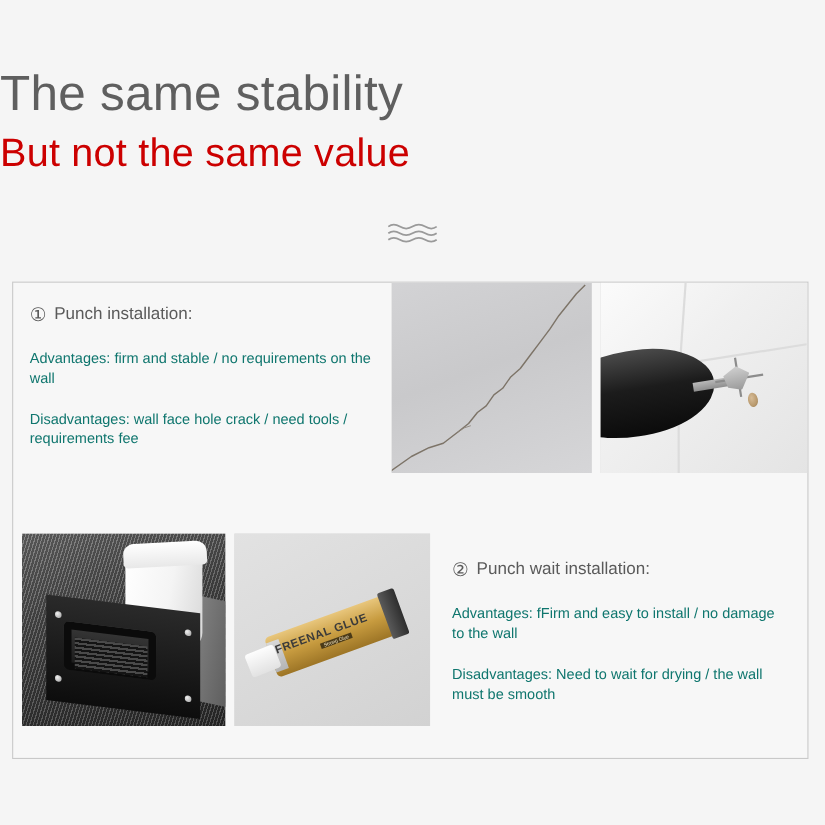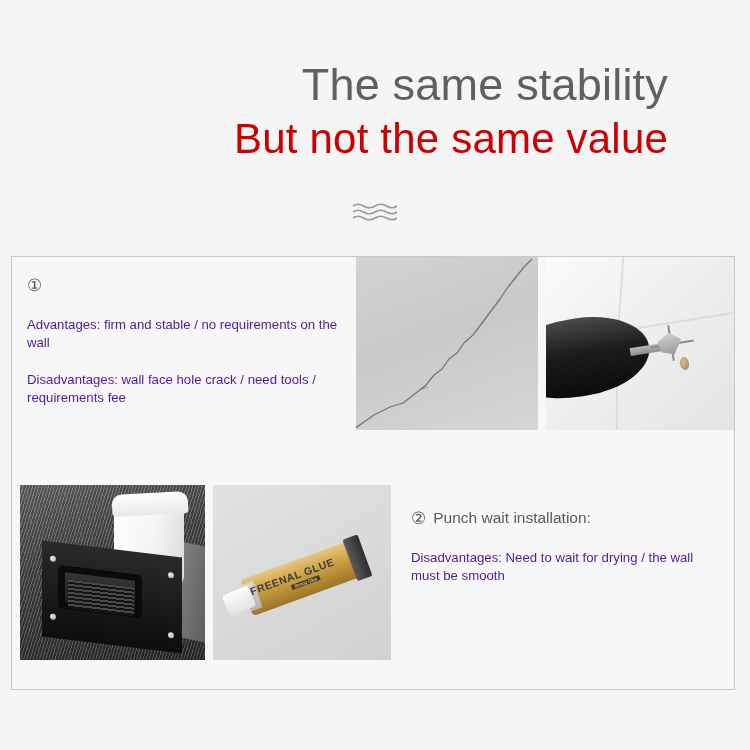"The same stability" .headline { text-align: right -> left }
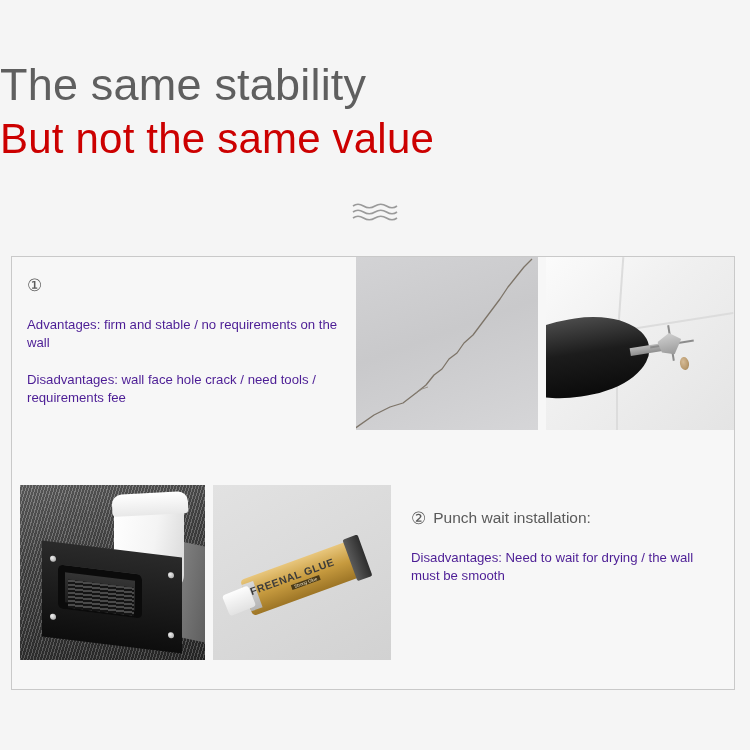"But not the same value" .headline-line2 { font-size: 42px -> 36px }
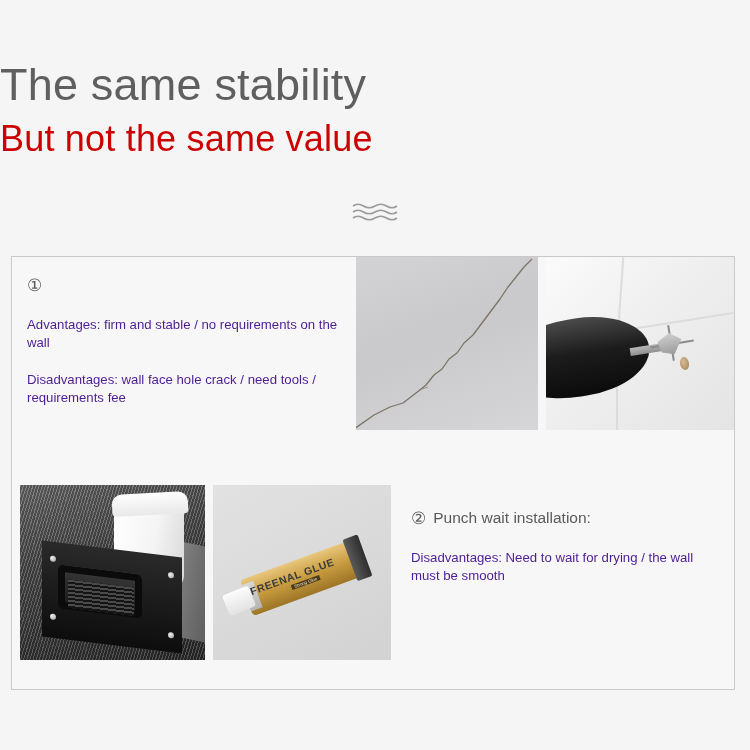"Punch installation:" span { html: none -> <span>Punch installation:</span> }
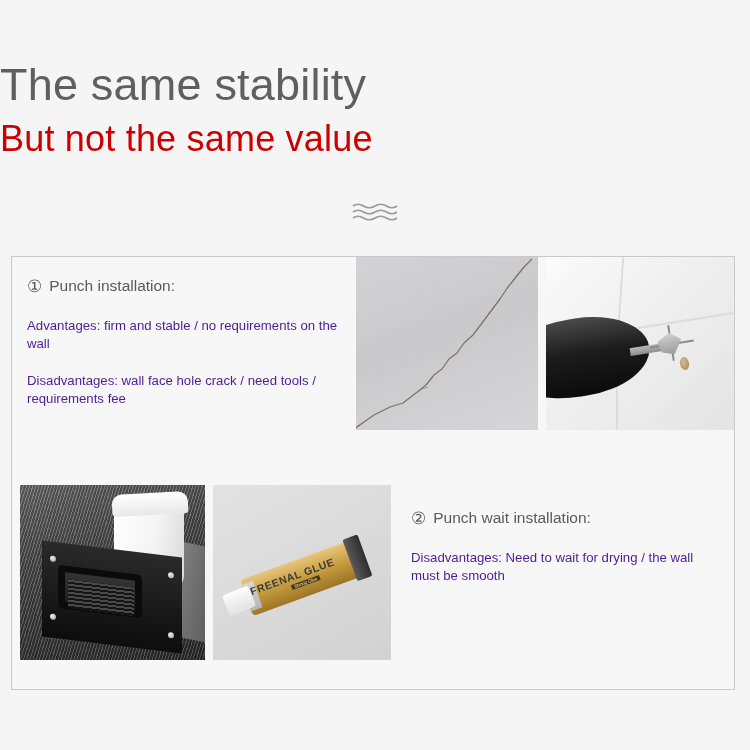"Advantages: firm and stable /" .body-line { color: #4c1d95 -> #0f766e }
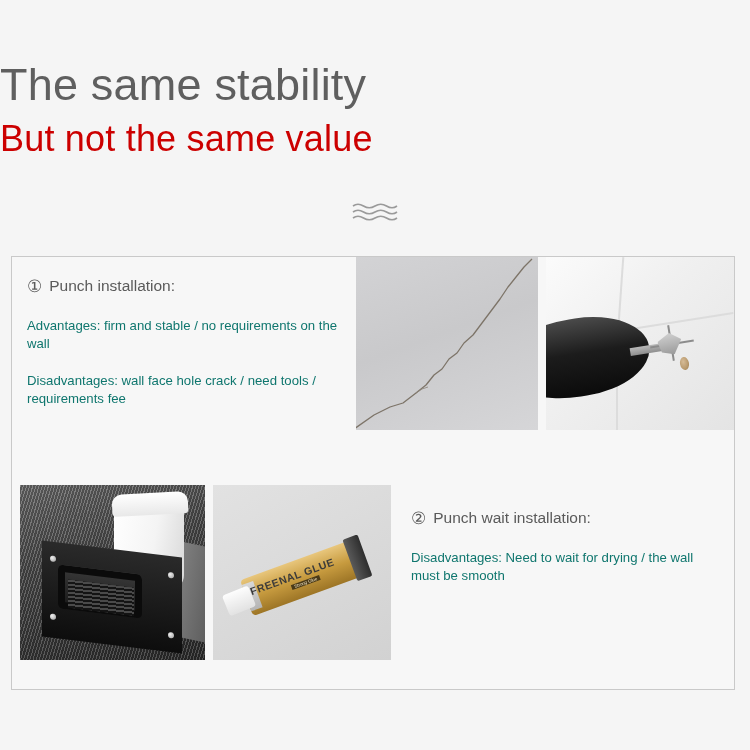"Advantages: fFirm and easy to" div.body-line { html: none -> <div>Advantages: fFirm and easy to install / no damage to the wall</div> }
────────────────────────────────────────
**EXERCISE AIM**
All records are to be reproduced exactly; the pictures are to be omitted.

**RESULT FOR THIS EXERCISE**
"The same stability" .headline { text-align: right -> left }
"But not the same value" .headline-line2 { font-size: 42px -> 36px }
"Punch installation:" span { html: none -> <span>Punch installation:</span> }
"Advantages: firm and stable /" .body-line { color: #4c1d95 -> #0f766e }
"Advantages: fFirm and easy to" div.body-line { html: none -> <div>Advantages: fFirm and easy to install / no damage to the wall</div> }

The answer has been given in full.